▶ _WORK ORDER_
Restate, in full and unchanged, the entries that follow, but not their pictures.

Source data

+ + + + + + +

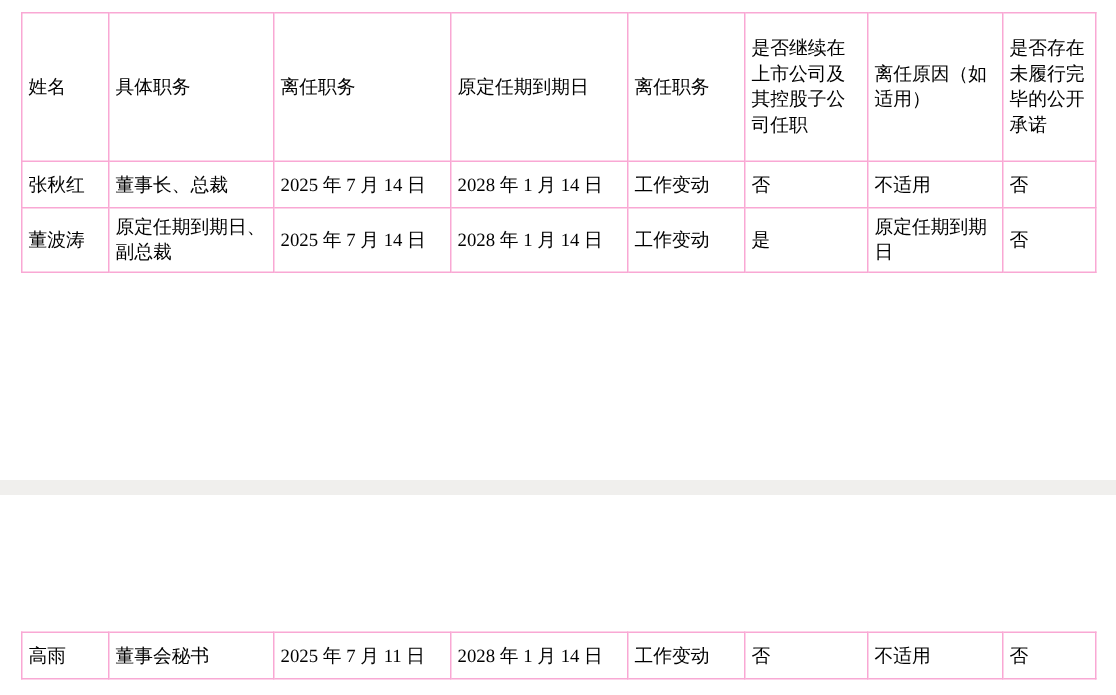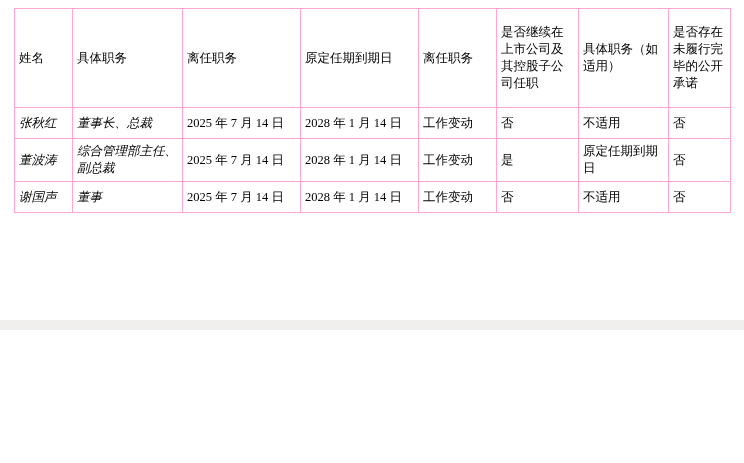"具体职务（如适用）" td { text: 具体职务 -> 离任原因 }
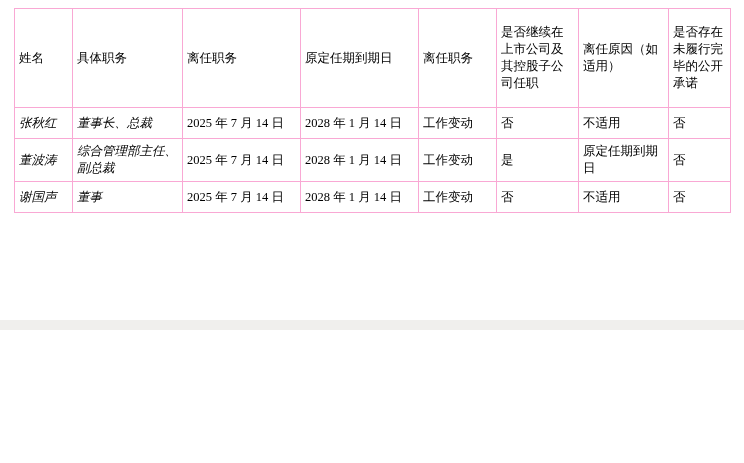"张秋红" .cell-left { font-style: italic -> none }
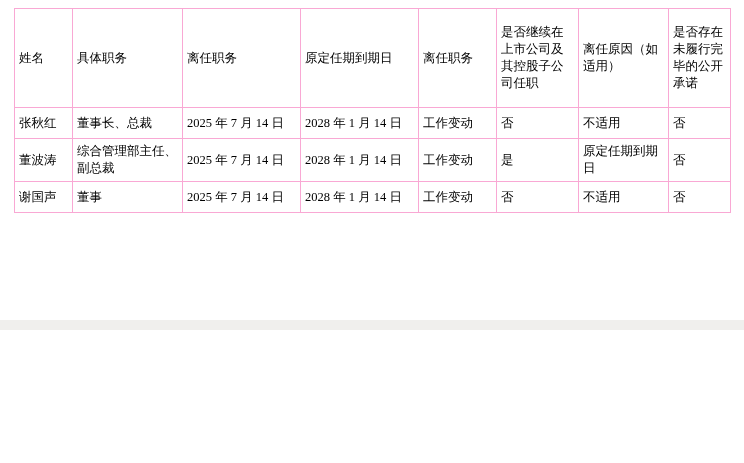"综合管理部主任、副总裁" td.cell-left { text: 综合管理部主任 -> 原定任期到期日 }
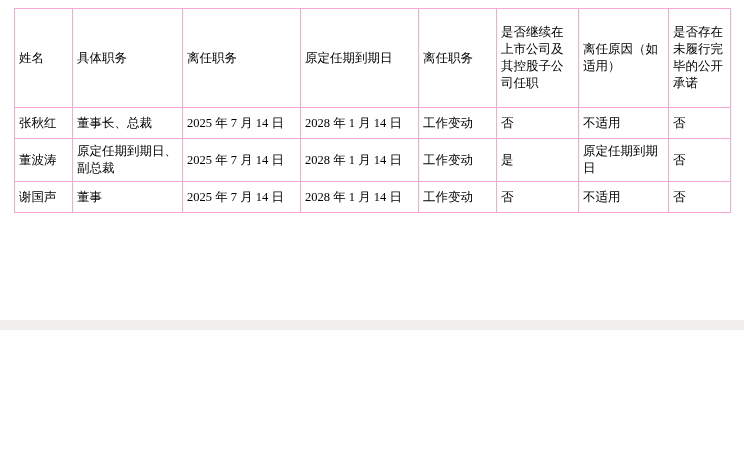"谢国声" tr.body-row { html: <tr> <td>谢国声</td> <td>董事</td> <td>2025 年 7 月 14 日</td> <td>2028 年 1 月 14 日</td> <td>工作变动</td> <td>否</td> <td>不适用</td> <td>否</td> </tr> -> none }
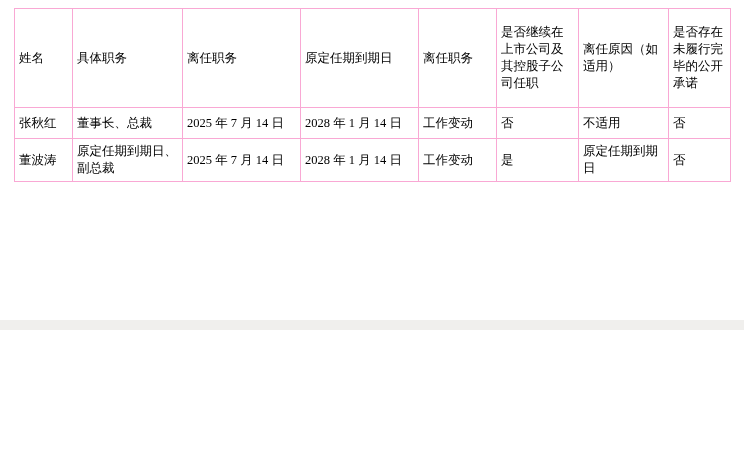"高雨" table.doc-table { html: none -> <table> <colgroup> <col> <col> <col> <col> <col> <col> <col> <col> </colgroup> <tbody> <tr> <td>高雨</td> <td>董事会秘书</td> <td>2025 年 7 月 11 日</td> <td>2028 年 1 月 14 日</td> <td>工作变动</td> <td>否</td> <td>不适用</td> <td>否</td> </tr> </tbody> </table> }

+ + + + + + +

▶ _OUTPUT OF THE TASK_
"具体职务（如适用）" td { text: 具体职务 -> 离任原因 }
"张秋红" .cell-left { font-style: italic -> none }
"综合管理部主任、副总裁" td.cell-left { text: 综合管理部主任 -> 原定任期到期日 }
"谢国声" tr.body-row { html: <tr> <td>谢国声</td> <td>董事</td> <td>2025 年 7 月 14 日</td> <td>2028 年 1 月 14 日</td> <td>工作变动</td> <td>否</td> <td>不适用</td> <td>否</td> </tr> -> none }
"高雨" table.doc-table { html: none -> <table> <colgroup> <col> <col> <col> <col> <col> <col> <col> <col> </colgroup> <tbody> <tr> <td>高雨</td> <td>董事会秘书</td> <td>2025 年 7 月 11 日</td> <td>2028 年 1 月 14 日</td> <td>工作变动</td> <td>否</td> <td>不适用</td> <td>否</td> </tr> </tbody> </table> }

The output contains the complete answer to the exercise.